5. Save to drafts/, notify Bella
6. Bella reviews, approves
7. marketing-execution/content-distribution:
- Publish to blog
- Schedule LinkedIn posts (3 excerpts)
- Add to newsletter
8. marketing-execution/performance-tracking:
- Track ranking for "ecommerce return rate"
- Monitor organic traffic growth
Best Practices
1. Learning-driven, not calendar-driven
- Content created when threads generate insights
- No "publish 4 posts this week" quotas
- Quality and substance over frequency
2. Human in the loop for quality
- AI generates drafts (80% complete)
- Human ensures accuracy and depth (20% refinement)

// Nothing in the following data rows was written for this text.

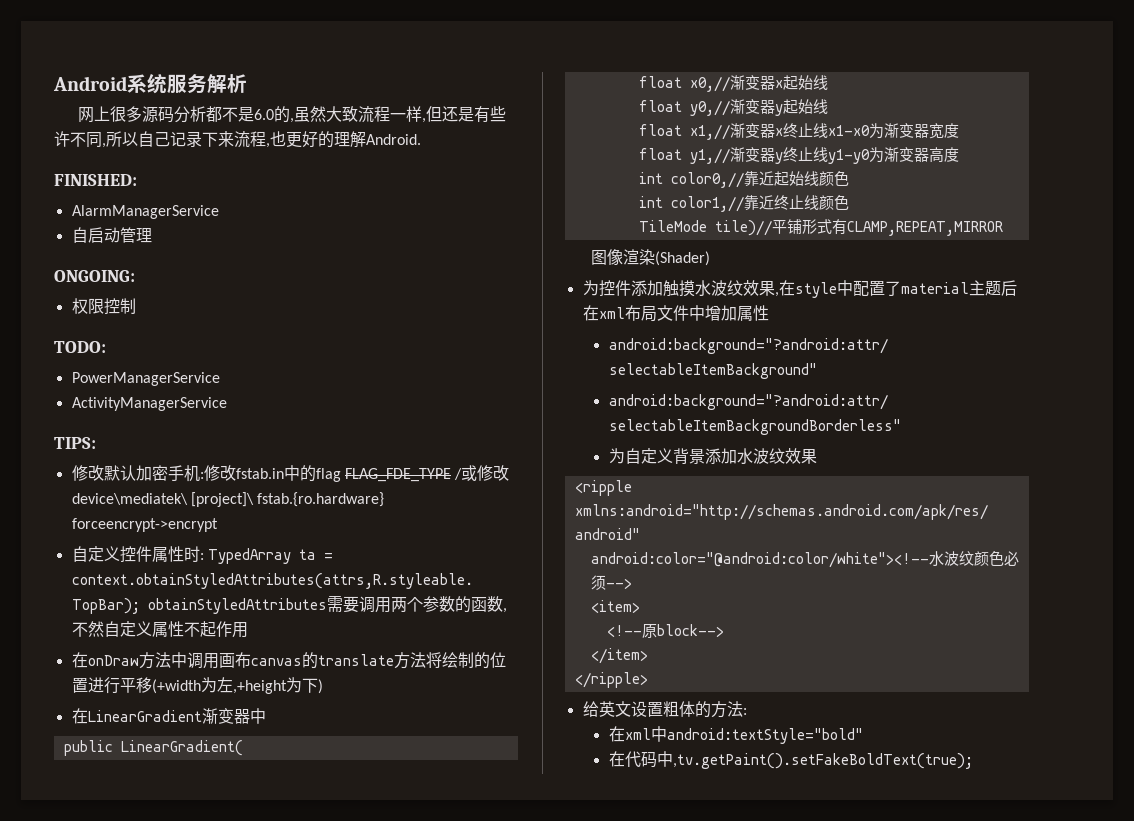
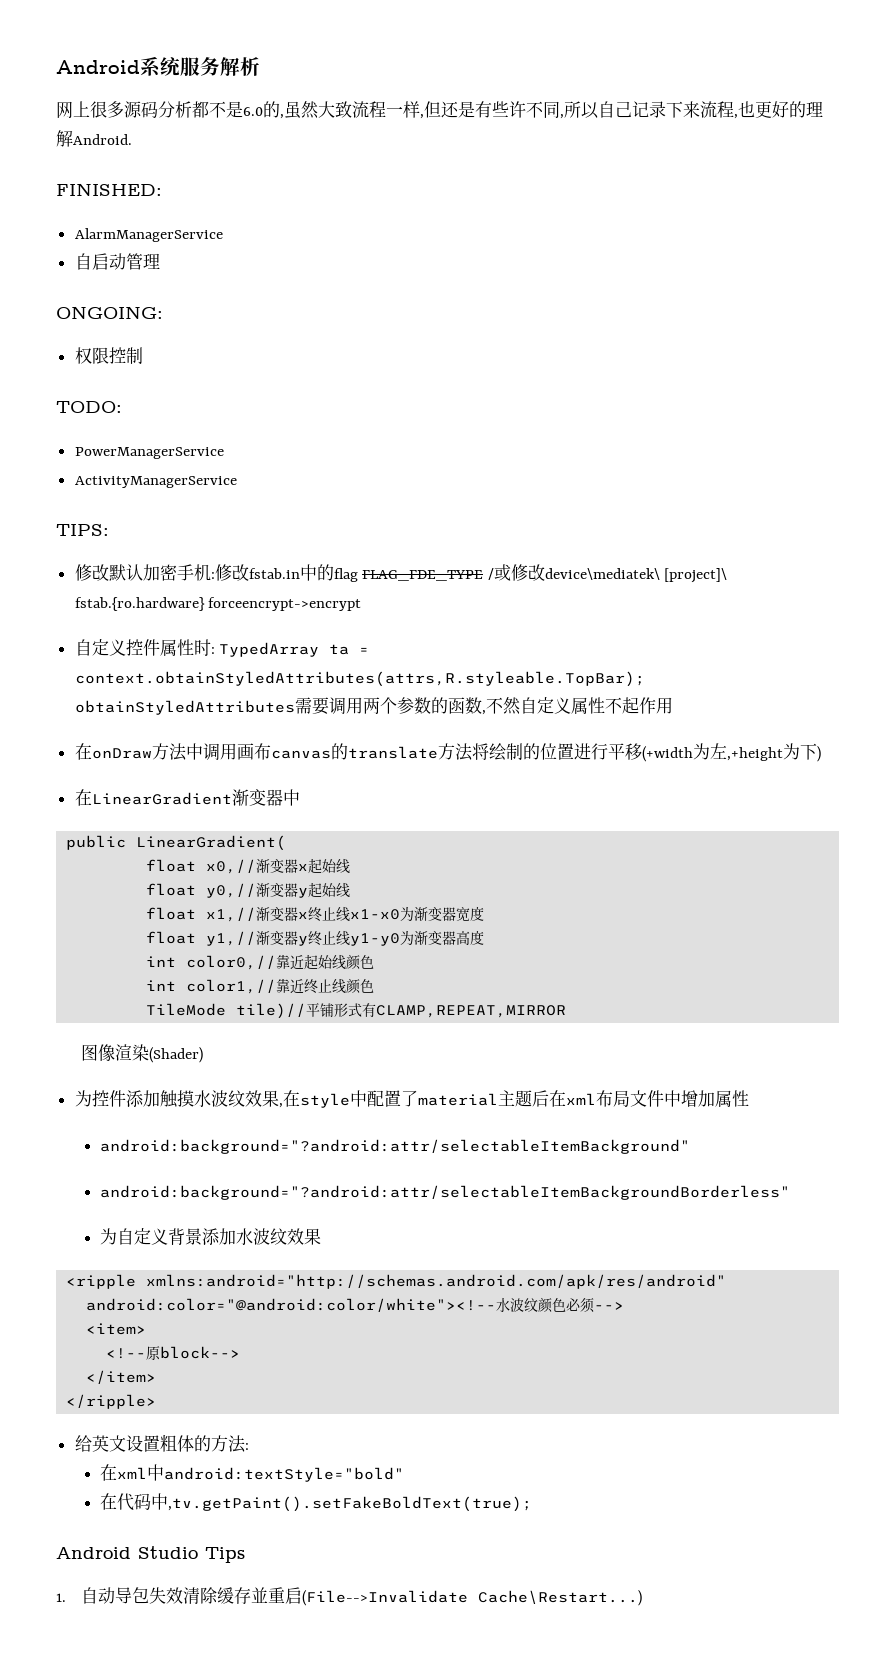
(973, 761) none -> [56,1546,245,1563] [56,1587,643,1606] // Android Studio Tips // 1.自动导包失效清除缓存並重启(File-->Invalidate Cache\Restart...)

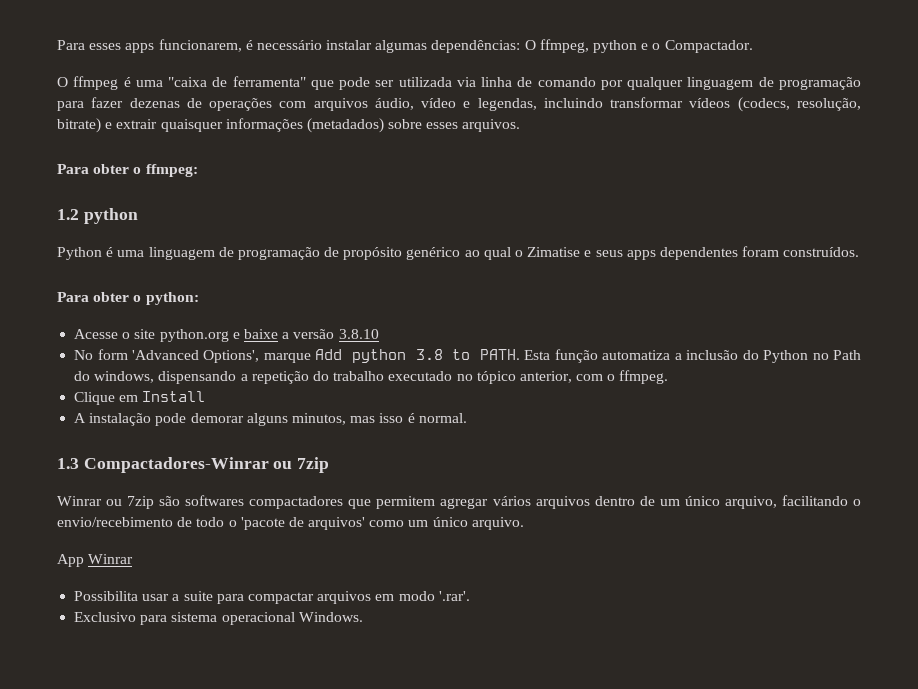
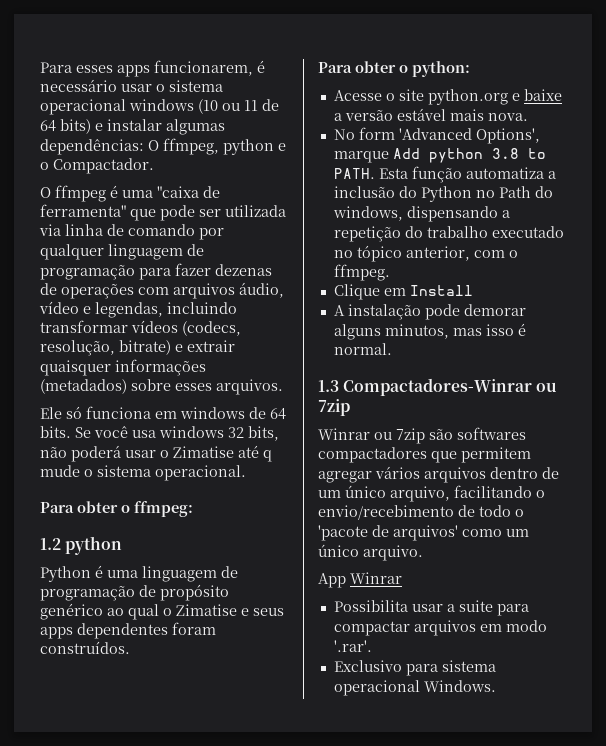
(322, 45) none -> [121,80,223,92] [40,99,279,115] [40,119,103,134] usar o sistema operacional windows (10 ou 11 de 64 bits) e
(521, 125) none -> [40,406,286,420] [40,426,279,441] [40,445,272,462] [40,465,246,481] // Ele só funciona em windows de 64 bits. Se você usa windows 32 bits, não poderá usar o Zimatise até q mude o sistema operacional.
[338,329,379,339] 3.8.10 -> [396,108,528,121] estável mais nova.

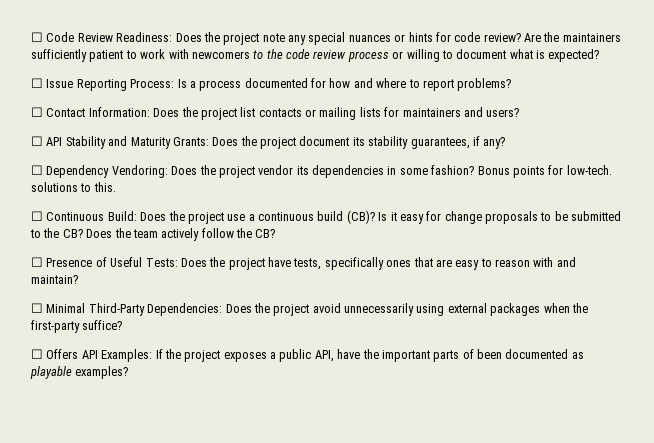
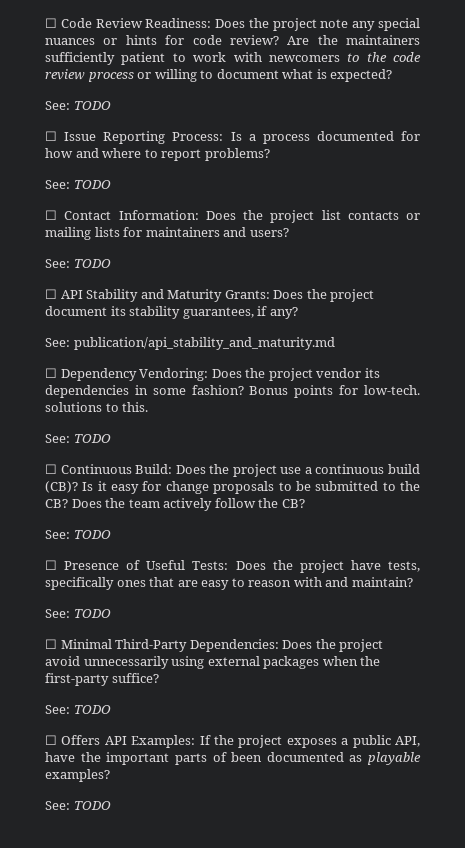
(600, 55) none -> [45,101,111,110] // See: TODO
(512, 84) none -> [45,180,111,189] // See: TODO
(520, 112) none -> [45,259,111,268] // See: TODO
(506, 143) none -> [45,337,335,350] // See: publication/api_stability_and_maturity.md
(116, 187) none -> [45,434,111,443] // See: TODO
(276, 233) none -> [45,530,111,539] // See: TODO
(78, 279) none -> [45,609,111,618] // See: TODO
(123, 325) none -> [45,705,111,714] // See: TODO
(129, 372) none -> [45,801,111,810] // See: TODO

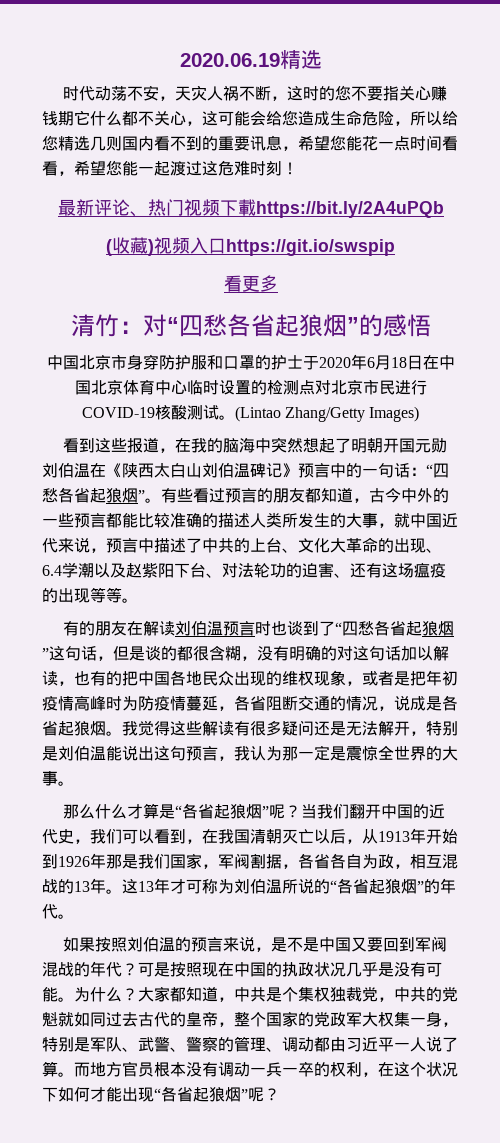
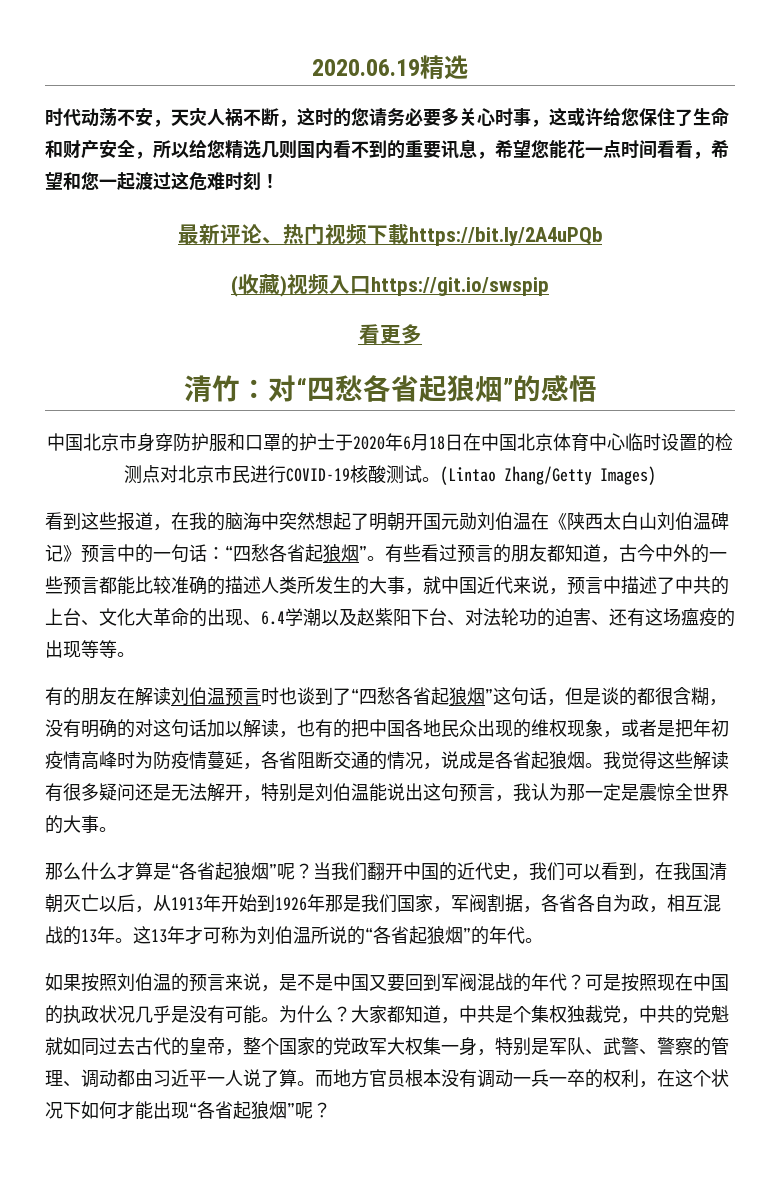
[351,86,448,101] [42,110,394,126] 不要指关心赚钱期它什么都不关心，这可能会给您造成生命危险 -> [369,107,729,127] [45,140,135,159] 请务必要多关心时事，这或许给您保住了生命和财产安全
[106,160,138,176] 您能 -> [63,172,99,190] 和您

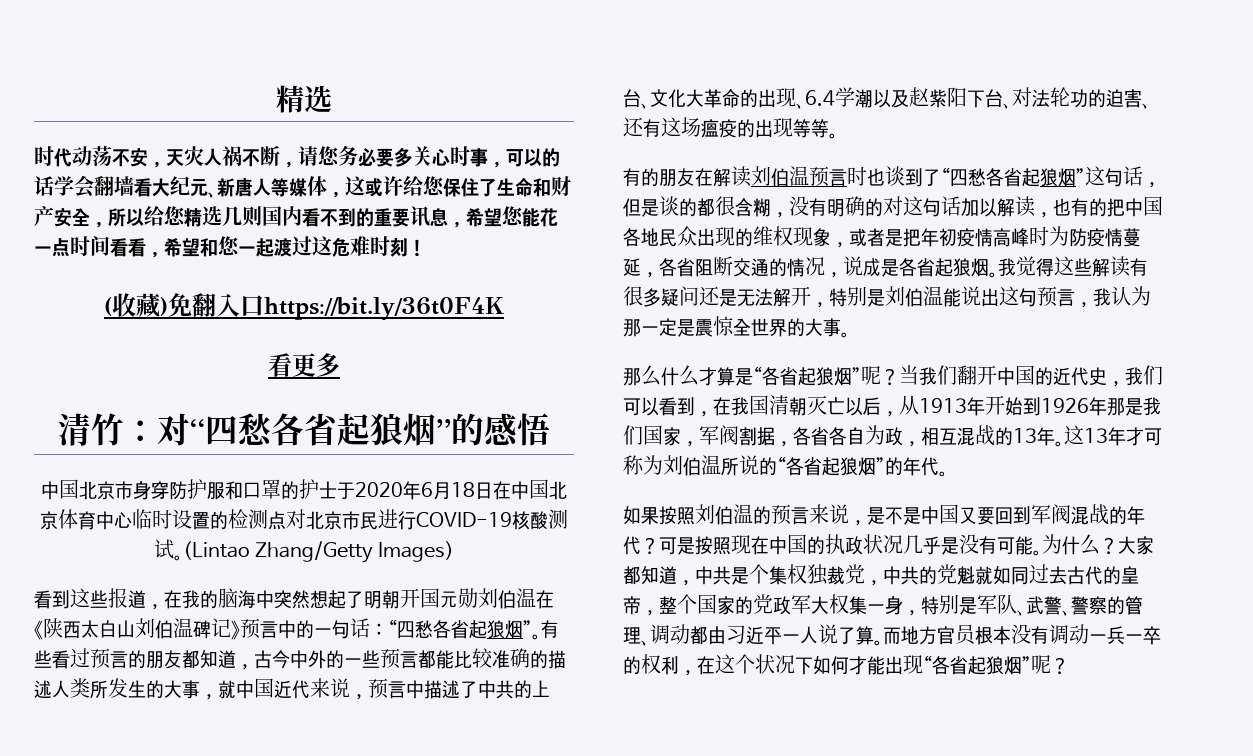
[312,59,420,76] 2020.06.19 -> (276, 99) none
[297,107,387,127] 这时的您请 -> [298,146,340,166] 请您
(549, 123) none -> [506,148,560,167] [34,175,345,198] 可以的话学会翻墙看大纪元、新唐人等媒体，
[177,224,603,246] // 最新评论、热门视频下載https://bit.ly/2A4uPQb -> (426, 248) none
[287,274,549,296] 视频入口https://git.io/swspip -> [167,293,505,321] 免翻入口https://bit.ly/36t0F4K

- Never auto-publish without human review
3. SEO without keyword stuffing
- Keywords integrated naturally
- Educational content that happens to rank
- Not "SEO content" that sacrifices quality
4. Cross-channel coordination
- Same core message, adapted format
- Blog → LinkedIn excerpts → Email highlights
- Consistent positioning across channels
5. Continuous improvement
- Track what content drives pipeline
- Double down on top performers
- Retire underperforming topics/formats
Remember
Marketing execution is:
- Creating valuable content from business learning
- Building authority through educational depth
- Optimizing for discovery while maintaining quality
- Measuring impact on business goals (demos, pipeline)
Marketing execution is NOT:
- Hitting arbitrary publishing quotas
- Gaming engagement algorithms
- Keyword stuffing for SEO
- Sales pitches disguised as content
Success = Content that educates AND converts organically.